● What you should do: Report how many lines of the material below contain the string "method". The reply is that number and no more.

● Study material:
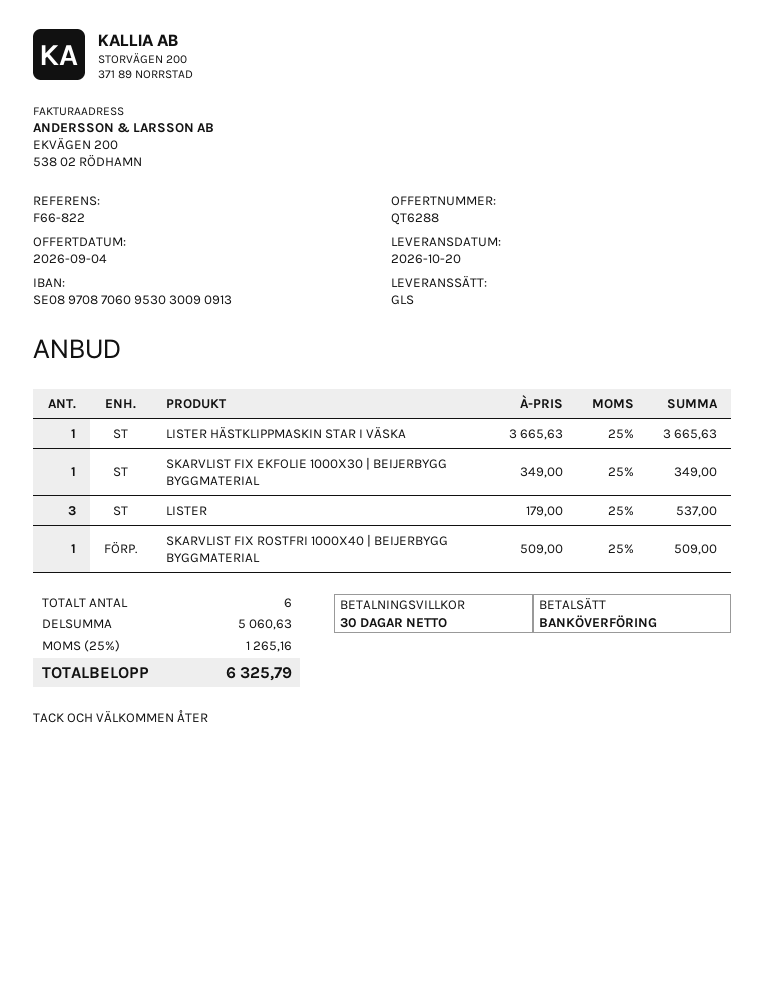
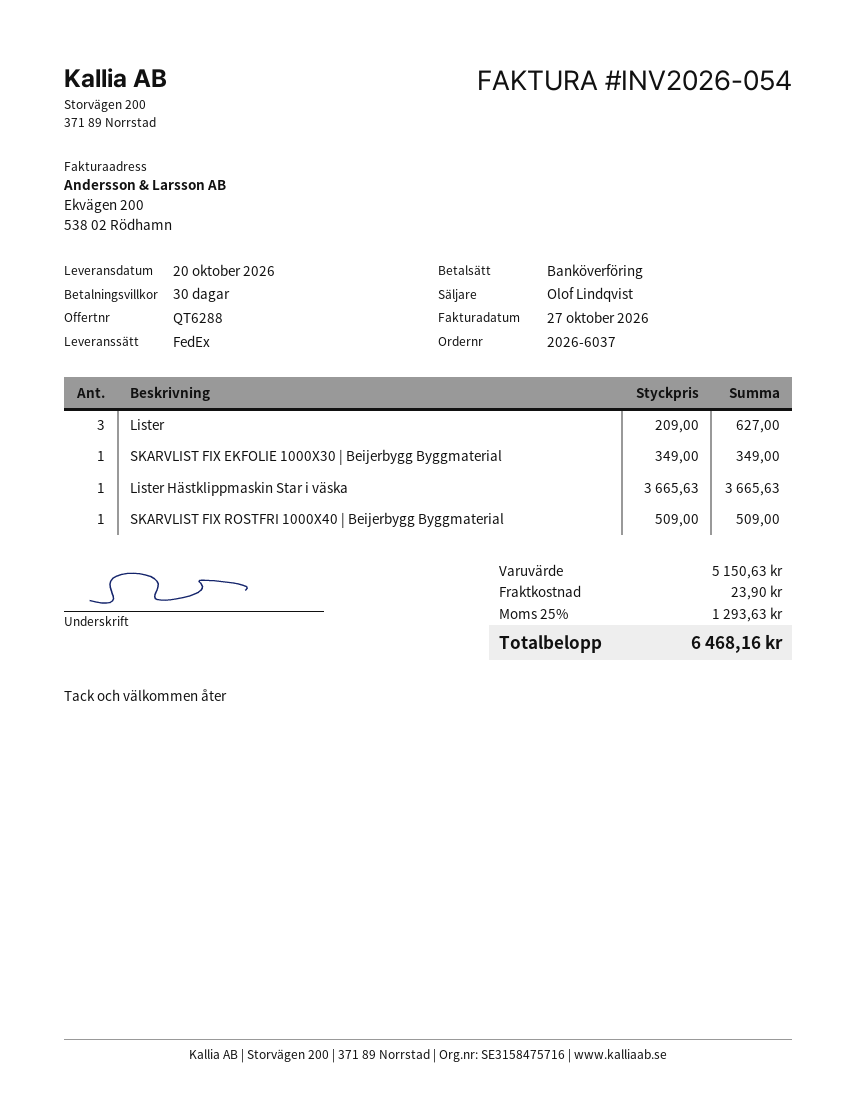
shipping method: GLS -> FedEx
LISTER: 3 x 179.00 = 537.00 -> 3 x 209.00 = 627.00
subtotal: 5060.63 -> 5150.63
shipping: none -> 23.90
tax: 25% = 1265.16 -> 25% = 1293.63
total: 6325.79 -> 6468.16

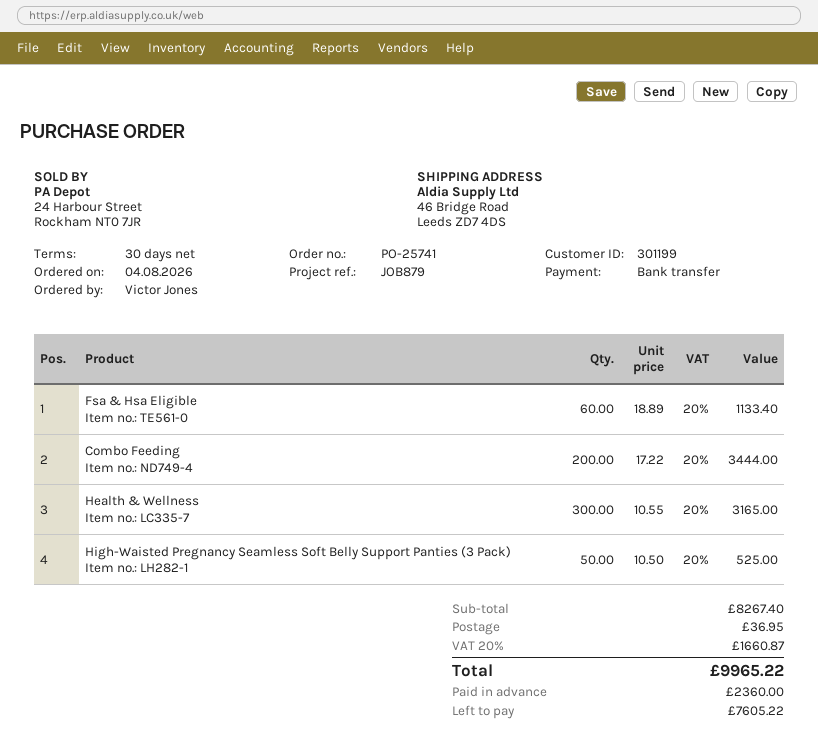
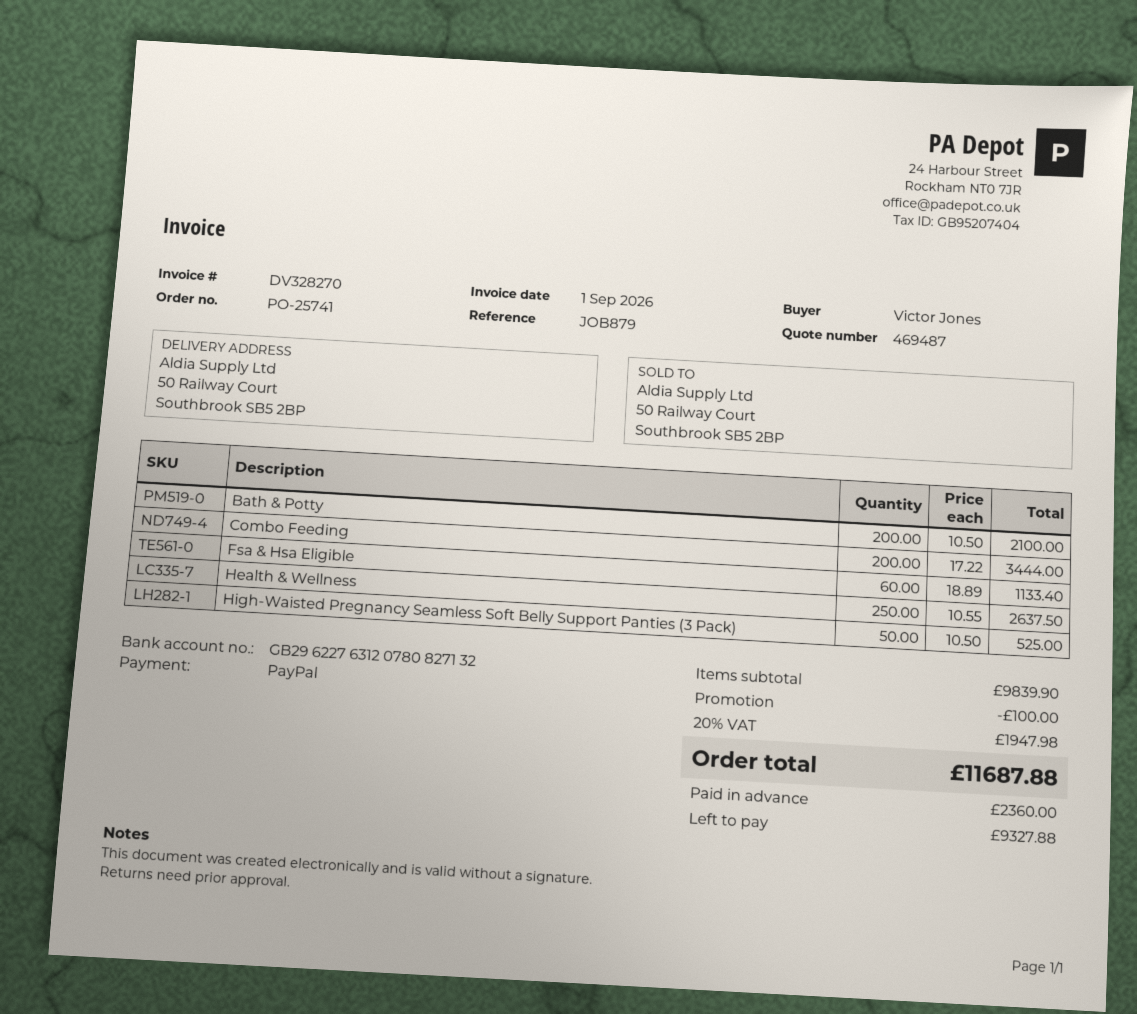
payment method: bank transfer -> PayPal
ship to: 46 Bridge Road, Leeds ZD7 4DS -> 50 Railway Court, Southbrook SB5 2BP
Health & Wellness: 300 x 10.55 = 3165.00 -> 250 x 10.55 = 2637.50
Bath & Potty: none -> 200 x 10.50 = 2100.00
subtotal: 8267.40 -> 9839.90
discount: none -> 100.00
shipping: 36.95 -> none
tax: 20% = 1660.87 -> 20% = 1947.98
total: 9965.22 -> 11687.88
balance: 7605.22 -> 9327.88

● Answer: 2